ABOUT THIS EXERCISE
An exact copy of the data below is needed; please leave out any pictures.

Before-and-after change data
----------

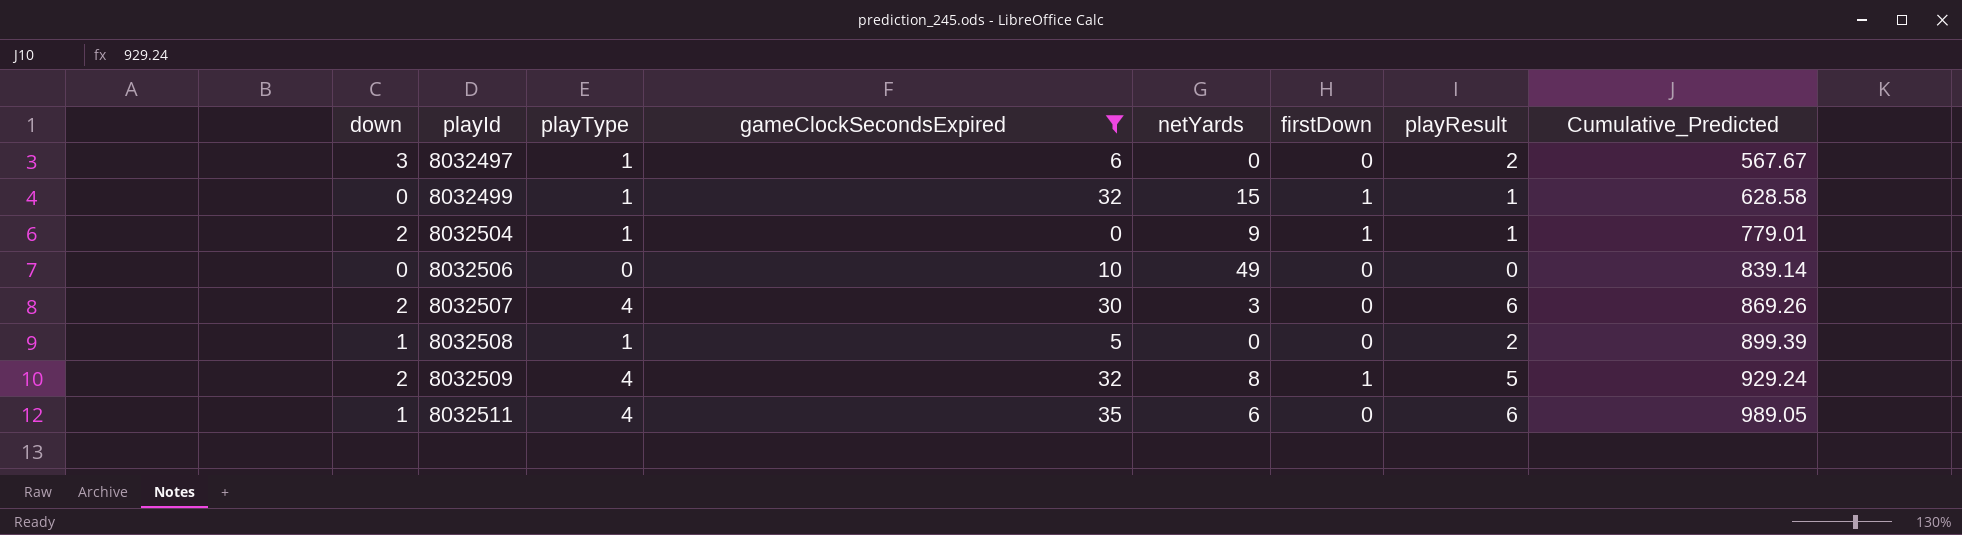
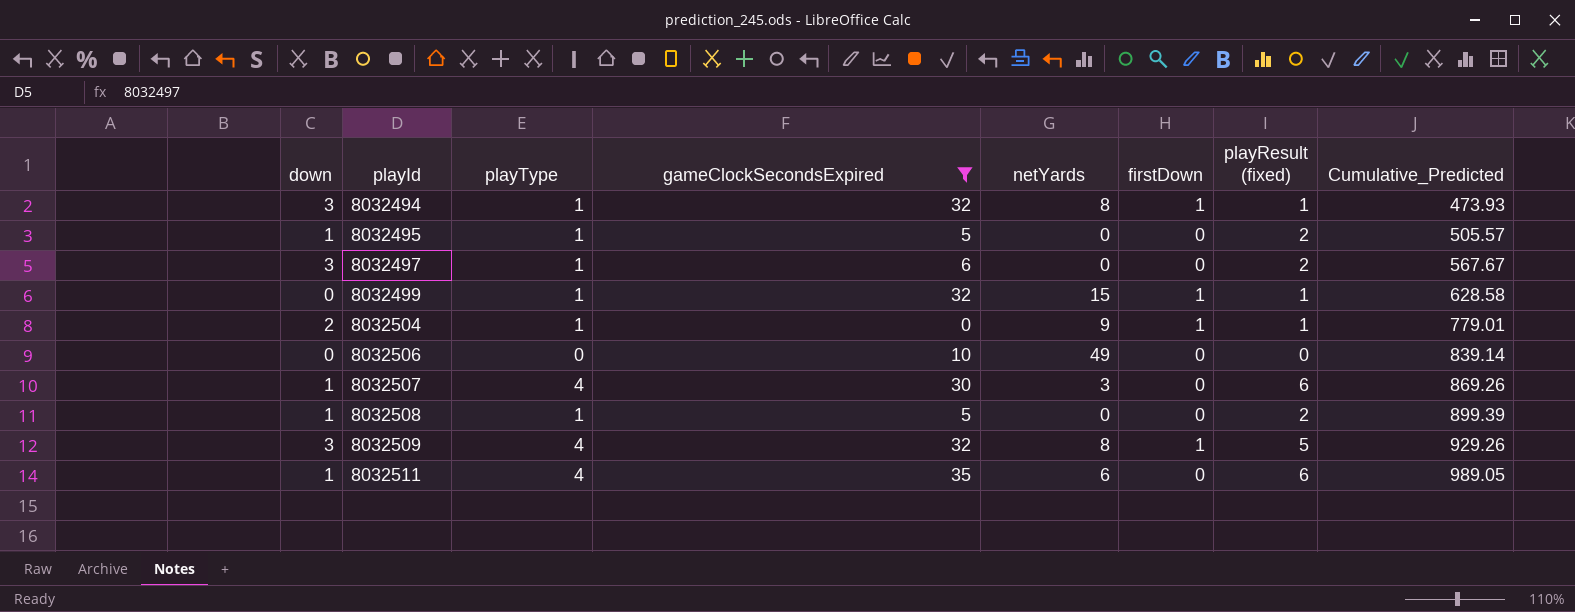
column name: playResult -> playResult (fixed)
row 8032494: none -> 3 | 1 | 32 | 8 | 1 | 1 | 473.93
row 8032495: none -> 1 | 1 | 5 | 0 | 0 | 2 | 505.57
8032507 | down: 2 -> 1
8032509 | down: 2 -> 3
8032509 | Cumulative_Predicted: 929.24 -> 929.26

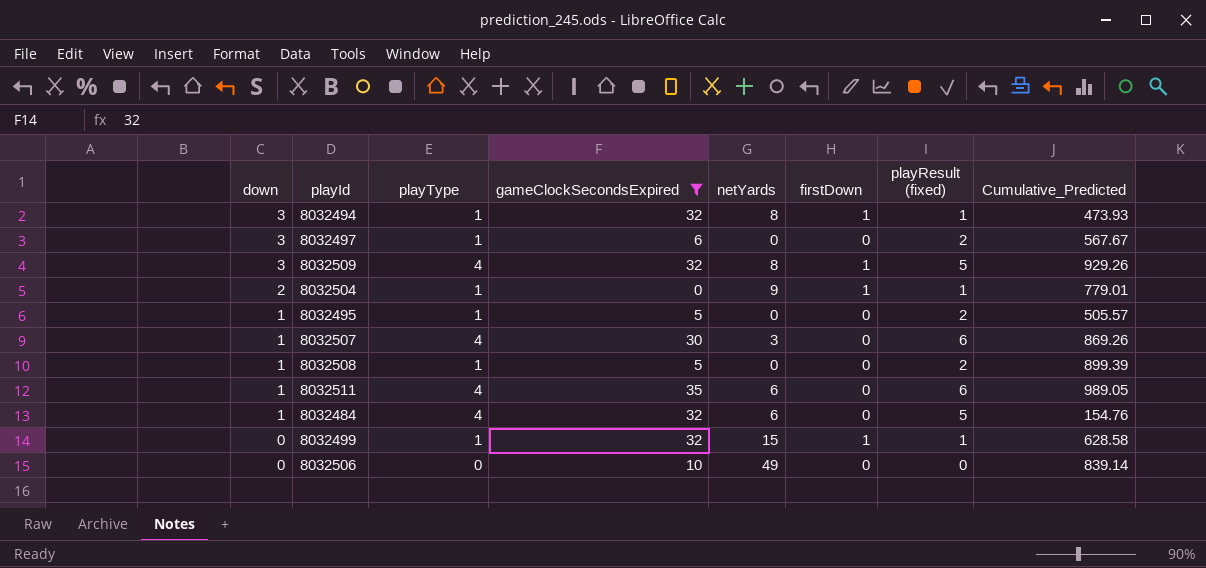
row order: playId ascending -> down descending
row 8032484: none -> 1 | 4 | 32 | 6 | 0 | 5 | 154.76

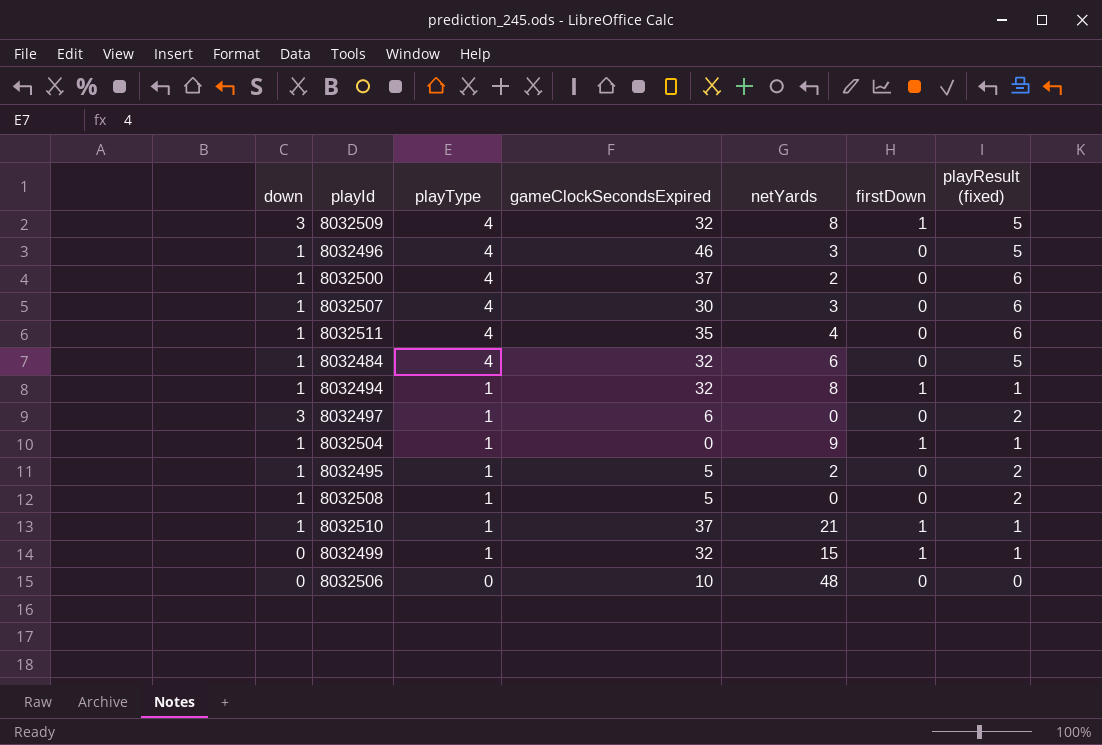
filter: gameClockSecondsExpired <= 35 -> none
row order: down descending -> playType descending
column Cumulative_Predicted | position: 8 -> none
8032511 | netYards: 6 -> 4
8032494 | down: 3 -> 1
8032504 | down: 2 -> 1
8032495 | netYards: 0 -> 2
8032506 | netYards: 49 -> 48

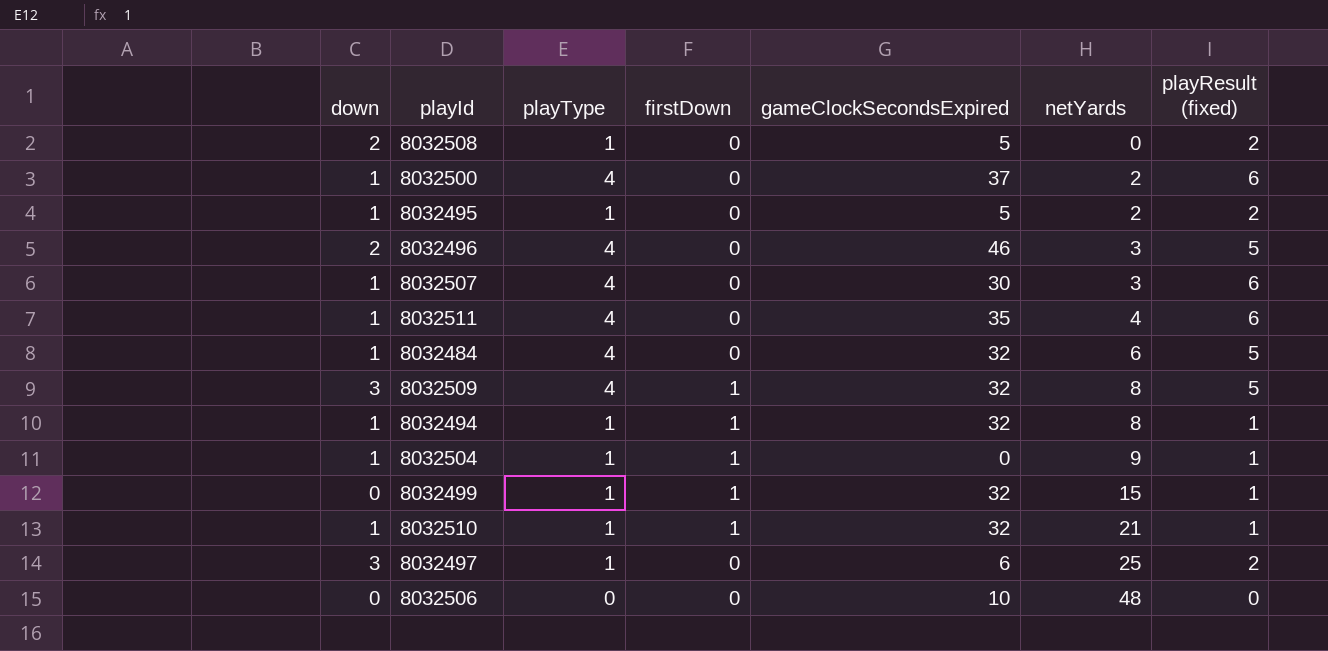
row order: playType descending -> netYards ascending
column firstDown | position: 6 -> 4
8032508 | down: 1 -> 2
8032496 | down: 1 -> 2
8032510 | gameClockSecondsExpired: 37 -> 32
8032497 | netYards: 0 -> 25

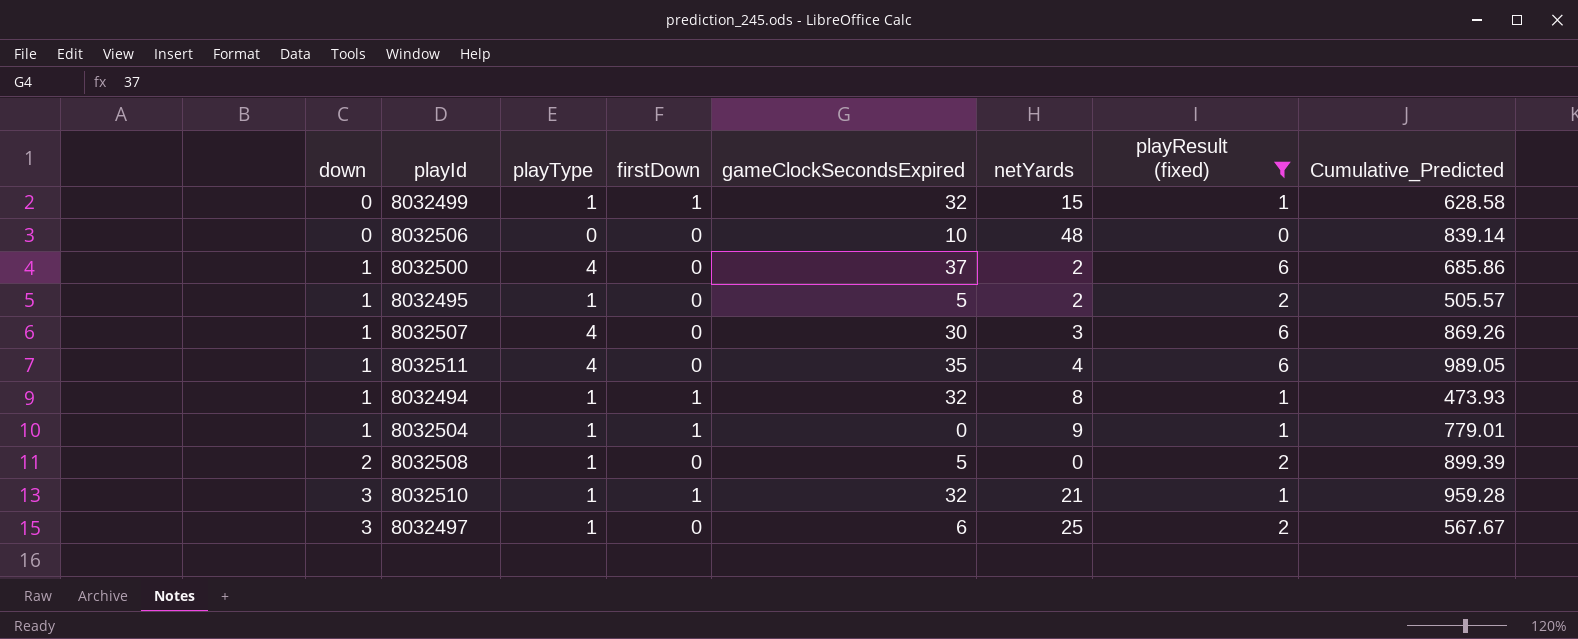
filter: none -> playResult (fixed) != 5
row order: netYards ascending -> down ascending
column Cumulative_Predicted | position: none -> 8
8032510 | down: 1 -> 3

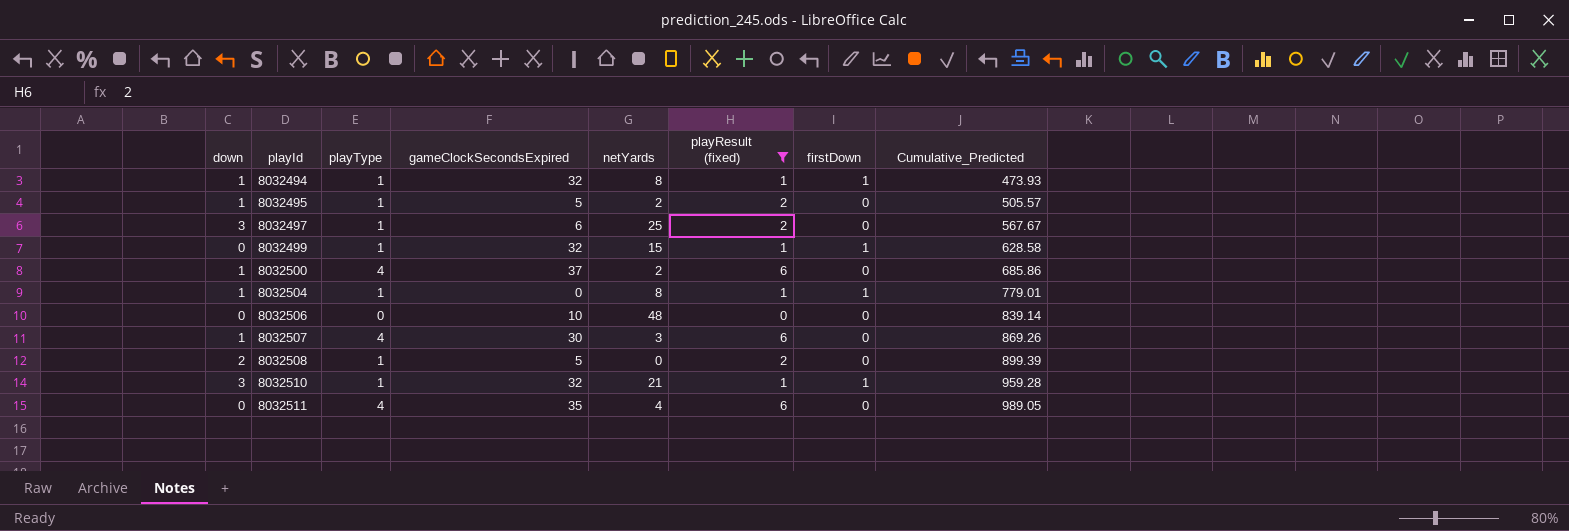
row order: down ascending -> playId ascending
column firstDown | position: 4 -> 7
8032504 | netYards: 9 -> 8
8032511 | down: 1 -> 0

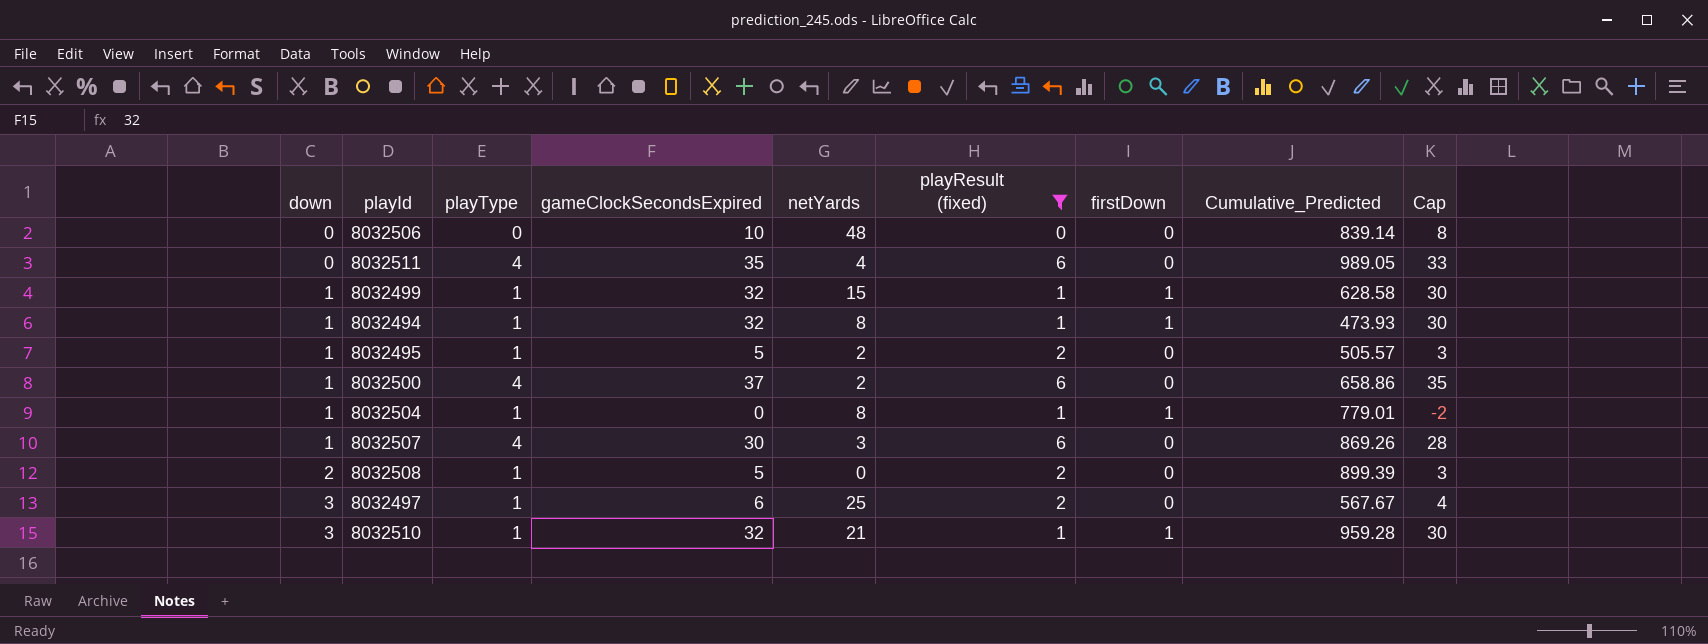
row order: playId ascending -> down ascending
column Cap | formula: none -> [gameClockSecondsExpired] - 2
8032499 | down: 0 -> 1
8032500 | Cumulative_Predicted: 685.86 -> 658.86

----------

ANSWER TO THIS TASK
column name: playResult -> playResult (fixed)
row 8032494: none -> 3 | 1 | 32 | 8 | 1 | 1 | 473.93
row 8032495: none -> 1 | 1 | 5 | 0 | 0 | 2 | 505.57
8032507 | down: 2 -> 1
8032509 | down: 2 -> 3
8032509 | Cumulative_Predicted: 929.24 -> 929.26

row order: playId ascending -> down descending
row 8032484: none -> 1 | 4 | 32 | 6 | 0 | 5 | 154.76

filter: gameClockSecondsExpired <= 35 -> none
row order: down descending -> playType descending
column Cumulative_Predicted | position: 8 -> none
8032511 | netYards: 6 -> 4
8032494 | down: 3 -> 1
8032504 | down: 2 -> 1
8032495 | netYards: 0 -> 2
8032506 | netYards: 49 -> 48

row order: playType descending -> netYards ascending
column firstDown | position: 6 -> 4
8032508 | down: 1 -> 2
8032496 | down: 1 -> 2
8032510 | gameClockSecondsExpired: 37 -> 32
8032497 | netYards: 0 -> 25

filter: none -> playResult (fixed) != 5
row order: netYards ascending -> down ascending
column Cumulative_Predicted | position: none -> 8
8032510 | down: 1 -> 3

row order: down ascending -> playId ascending
column firstDown | position: 4 -> 7
8032504 | netYards: 9 -> 8
8032511 | down: 1 -> 0

row order: playId ascending -> down ascending
column Cap | formula: none -> [gameClockSecondsExpired] - 2
8032499 | down: 0 -> 1
8032500 | Cumulative_Predicted: 685.86 -> 658.86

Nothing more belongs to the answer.